▸ **INPUT RECORDS**
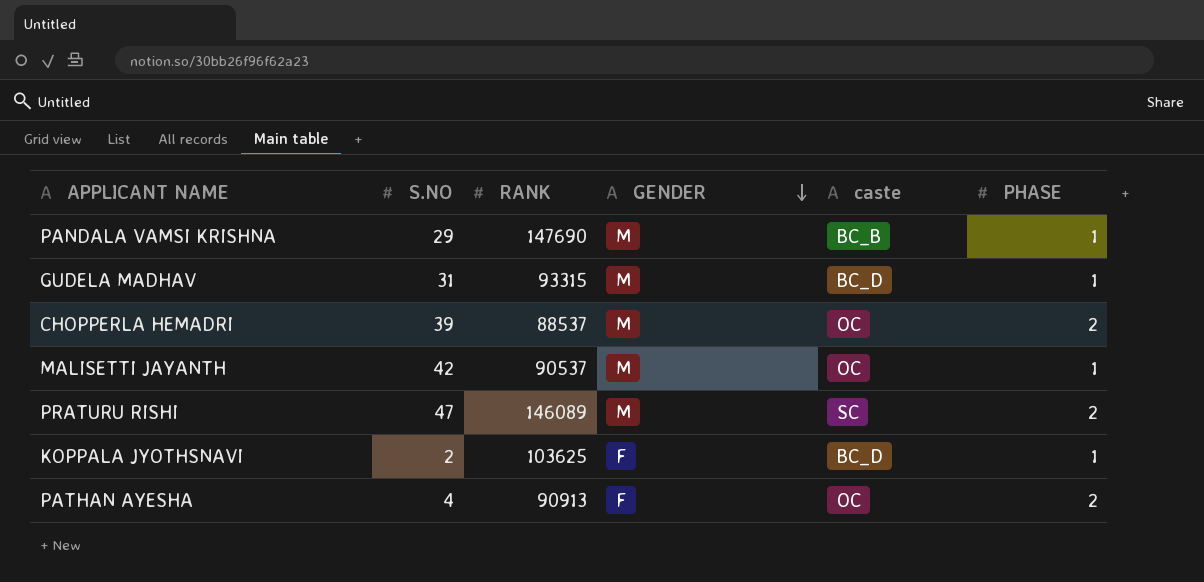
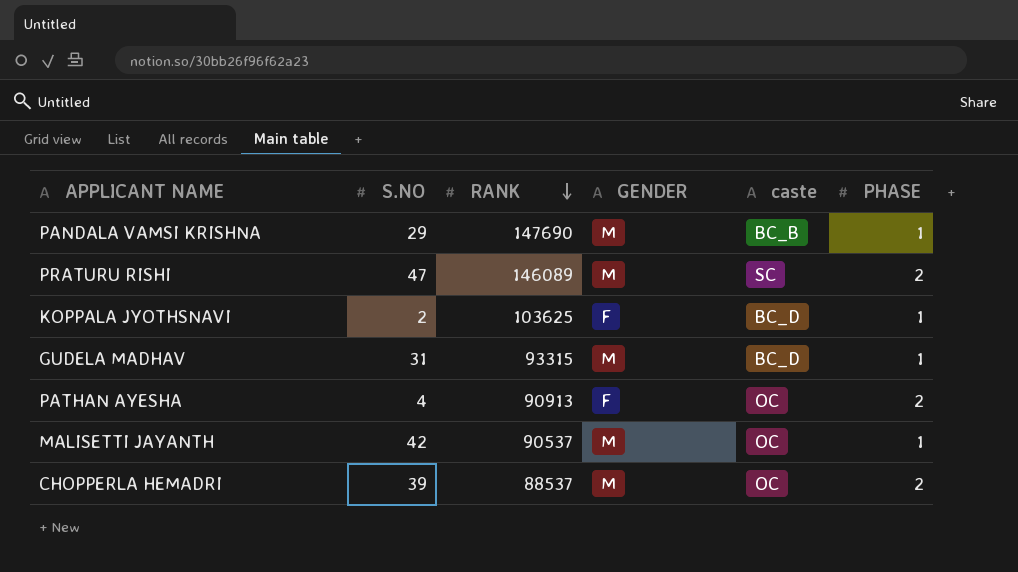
row order: GENDER descending -> RANK descending

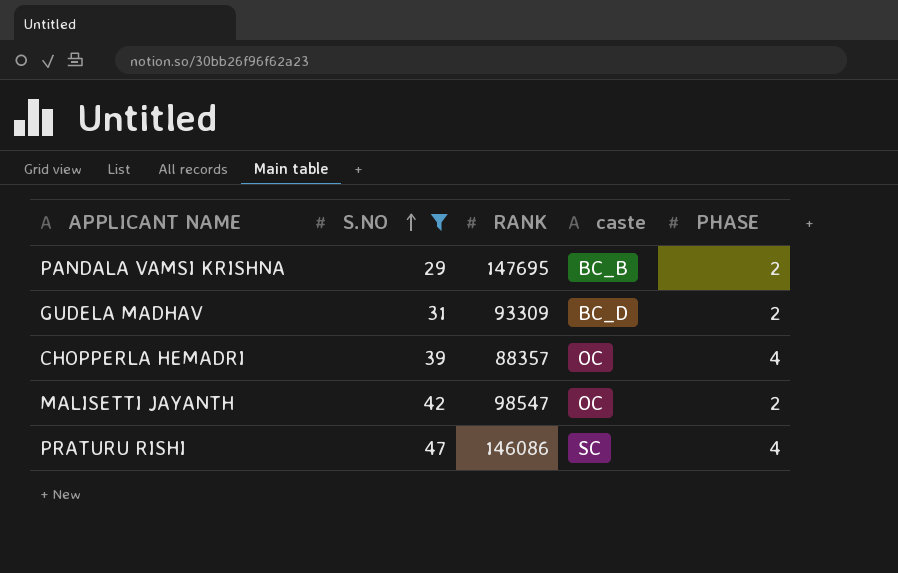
filter: none -> S.NO >= 29
row order: RANK descending -> S.NO ascending
column GENDER | position: 4 -> none
PANDALA VAMSI KRISHNA | RANK: 147690 -> 147695
PANDALA VAMSI KRISHNA | PHASE: 1 -> 2
GUDELA MADHAV | RANK: 93315 -> 93309
GUDELA MADHAV | PHASE: 1 -> 2
CHOPPERLA HEMADRI | RANK: 88537 -> 88357
CHOPPERLA HEMADRI | PHASE: 2 -> 4
MALISETTI JAYANTH | RANK: 90537 -> 98547
MALISETTI JAYANTH | PHASE: 1 -> 2
PRATURU RISHI | RANK: 146089 -> 146086
PRATURU RISHI | PHASE: 2 -> 4

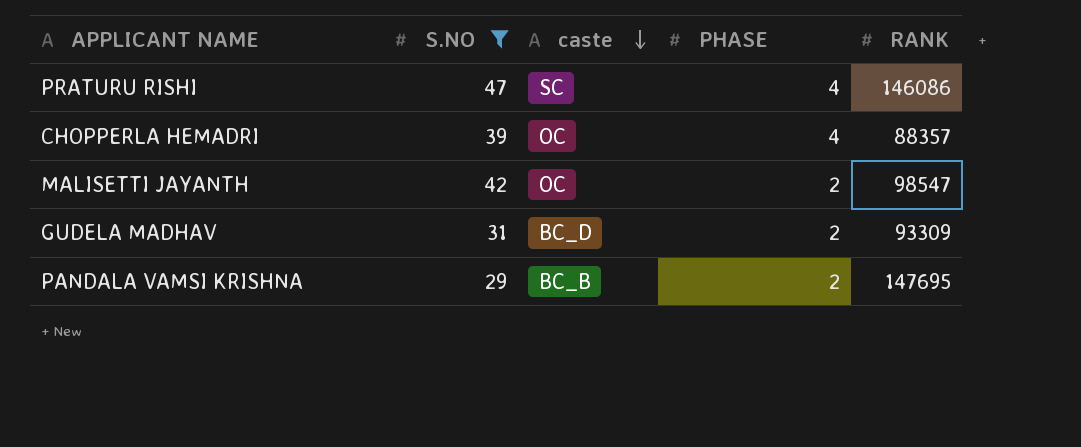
row order: S.NO ascending -> caste descending
column RANK | position: 3 -> 5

▸ **PROBLEM DETAILS**
Using the material above, reproduce exactly the line that contains "row order: S.NO ascending -> caste descending" and all lines after it through the last one, and only those.

▸ **RESULT FOR THIS EXERCISE**
row order: S.NO ascending -> caste descending
column RANK | position: 3 -> 5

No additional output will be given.